Amazon S3 Files: Your S3 Bucket Now Has a File System

Bits Lovers
Written by Bits Lovers on
Amazon S3 Files: Your S3 Bucket Now Has a File System

The announcement in April 2026 was surprisingly quiet for something that changes a real pain point. AWS shipped S3 Files — a feature that mounts an S3 bucket as a POSIX filesystem using NFS 4.1. Your EC2 instance, Lambda function, EKS pod, or ECS task can now read and write to S3 using standard file operations: open(), read(), write(), rename(). No SDK calls, no presigned URLs, no special adapters.

This sounds incremental. It isn’t.

S3 has never worked like a filesystem. Objects don’t have directories in any traditional sense. You can’t append to an object; you rewrite it in full. Listing a path with 100,000 objects requires paginated API calls, not ls. S3 doesn’t understand POSIX permissions. Previous solutions like s3fs-fuse tried to glue these two worlds together and created consistency issues — write a file, read back stale data because the FUSE layer hadn’t synced. Teams learned quickly to avoid them in production.

S3 Files sidesteps the whole problem by not trying to make objects behave like files. Instead, it puts EFS infrastructure in front of S3 and keeps the two models separate. Hot data lands in EFS-backed storage — around 1ms latency. Cold data stays right where it is in S3 at normal rates. The NFS layer handles translation in the background; you never deal with it directly.

Your code sees files. S3 sees objects. Nobody has to reconcile them.

The Architecture Under the Hood

S3 Files uses NFS v4.1 and v4.2, which any standard Linux NFS client supports without additional software. You mount the bucket the same way you’d mount any NFS share, and all standard POSIX operations work: create, read, update, delete, rename, chmod, chown. POSIX permissions are stored as object metadata — UID and GID are written alongside each object in the S3 bucket.

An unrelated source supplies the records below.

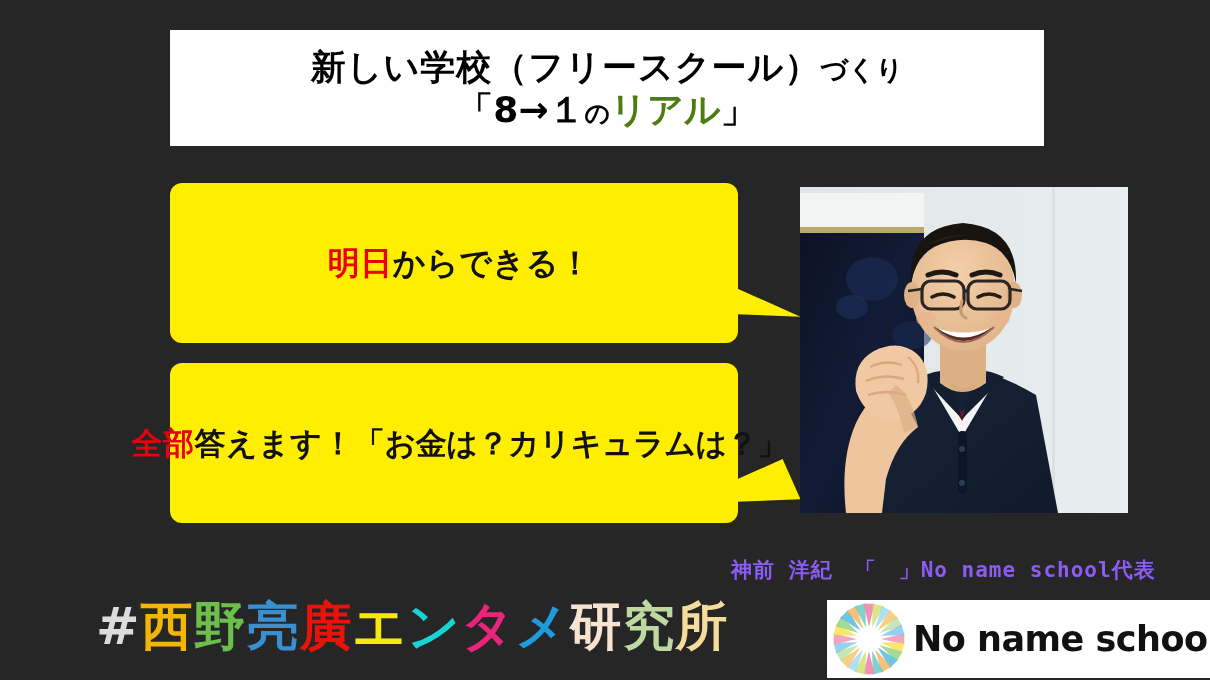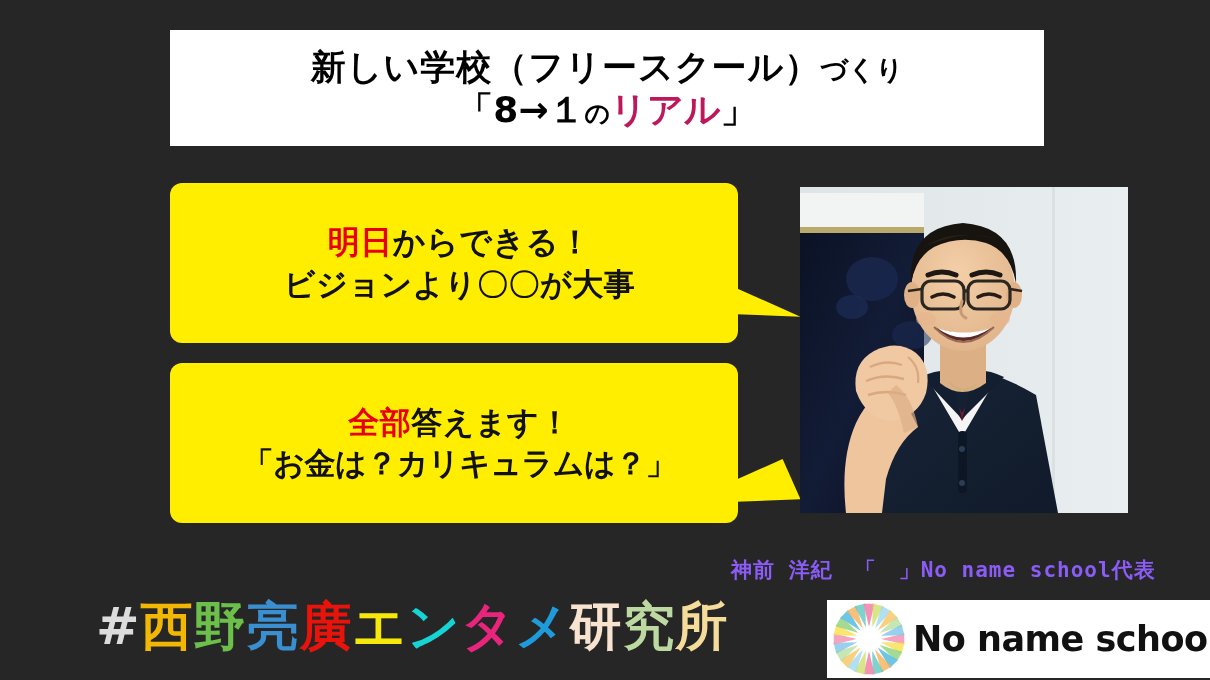--- a/index.html
+++ b/index.html
@@ -191,7 +191,7 @@
 
   <div id="title-box" style="background: rgb(255, 255, 255);">
     <div class="title-line1"><span>新しい学校（フリースクール）</span><span class="suffix">づくり</span></div>
-    <div class="title-line2"><span>「8→１</span><span class="small">の</span><span class="red" style="color: #be185d;">リアル</span><span>」</span></div>
+    <div class="title-line2"><span>「8→１</span><span class="small">の</span><span class="red" style="color: #4d7c0f;">リアル</span><span>」</span></div>
   </div>
 
   <div id="tail-1" class="tail" style="border-left-color: rgb(255, 238, 0);"></div>

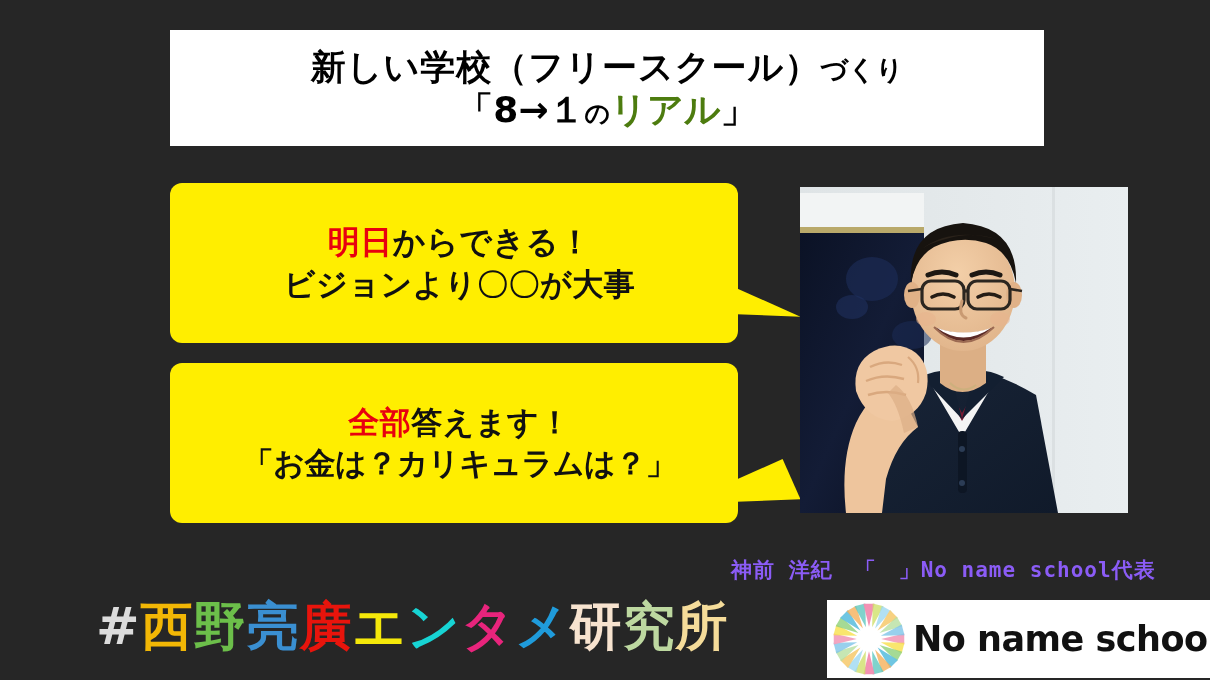--- a/index.html
+++ b/index.html
@@ -63,7 +63,7 @@
     background: #ffee00;
     border-radius: 12px;
     display: flex;
-    flex-direction: column;
+    flex-direction: row;
     align-items: center;
     justify-content: center;
     box-sizing: border-box;

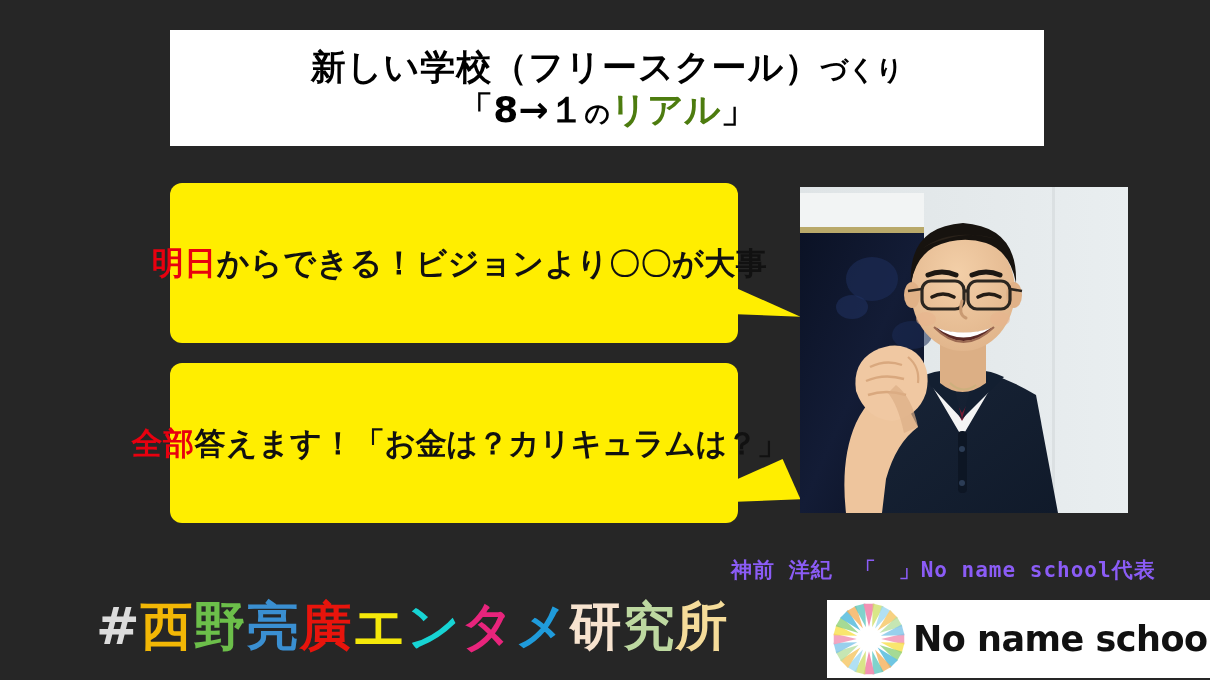--- a/index.html
+++ b/index.html
@@ -198,7 +198,6 @@
 
   <div id="bubble-1" class="bubble" style="background: rgb(255, 238, 0);">
     <div class="bubble-line l1"><span class="red" style="color: rgb(232, 0, 15);">明日</span><span>からできる！</span></div>
-    <div class="bubble-line l2">ビジョンより〇〇が大事</div>
   </div>
 
   <div id="tail-2" class="tail" style="border-top-color: rgb(255, 238, 0);"></div>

The hot/cold split is controlled by a configurable threshold, defaulting to 128 KB. Files smaller than 128 KB get imported to high-performance storage on first access. Files 128 KB and larger stream directly from S3 during reads — no import step, no S3 Files surcharge on those reads. An eviction window (default 30 days, configurable from 1 to 365) determines when untouched hot data returns to cold S3 storage automatically.

The threshold and eviction window are the two knobs worth tuning early. If your workload files are mostly larger than 128 KB, you’ll pay almost nothing for the filesystem layer on reads. If you have thousands of tiny config or checkpoint files, you’ll want to understand the pricing model before deploying at scale.

Pricing — the Numbers You Need

On top of regular S3 storage costs, S3 Files adds three charges: $0.30/GB-month for hot storage, $0.03/GB for reads, and $0.06/GB for writes. That write charge hits for the initial import the first time you read a small file too, which trips people up.

What actually bites you in practice are the minimums: 32 KB per data operation, 4 KB per metadata operation. Read 10,000 files that are 4 KB each and you’re paying for 312 MB of hot reads regardless of what was actually on disk. List a directory with 10,000 entries and that’s 10,000 metadata charges at 4 KB a piece. Not expensive individually — surprising collectively if you weren’t expecting it.

The EFS comparison is worth running. EFS charges per byte touched, full stop. S3 Files charges proportionally to what’s actually accessed, so on a 10 TB bucket where 500 GB is hot at any moment, S3 Files wins handily. But if your entire working set is hot all the time, EFS is straightforward and may cost you less. Don’t assume one direction — model it with your real access pattern.

For cost tracking and right-sizing across your AWS storage strategy, the FinOps patterns in this AWS FinOps and Well-Architected guide apply directly here.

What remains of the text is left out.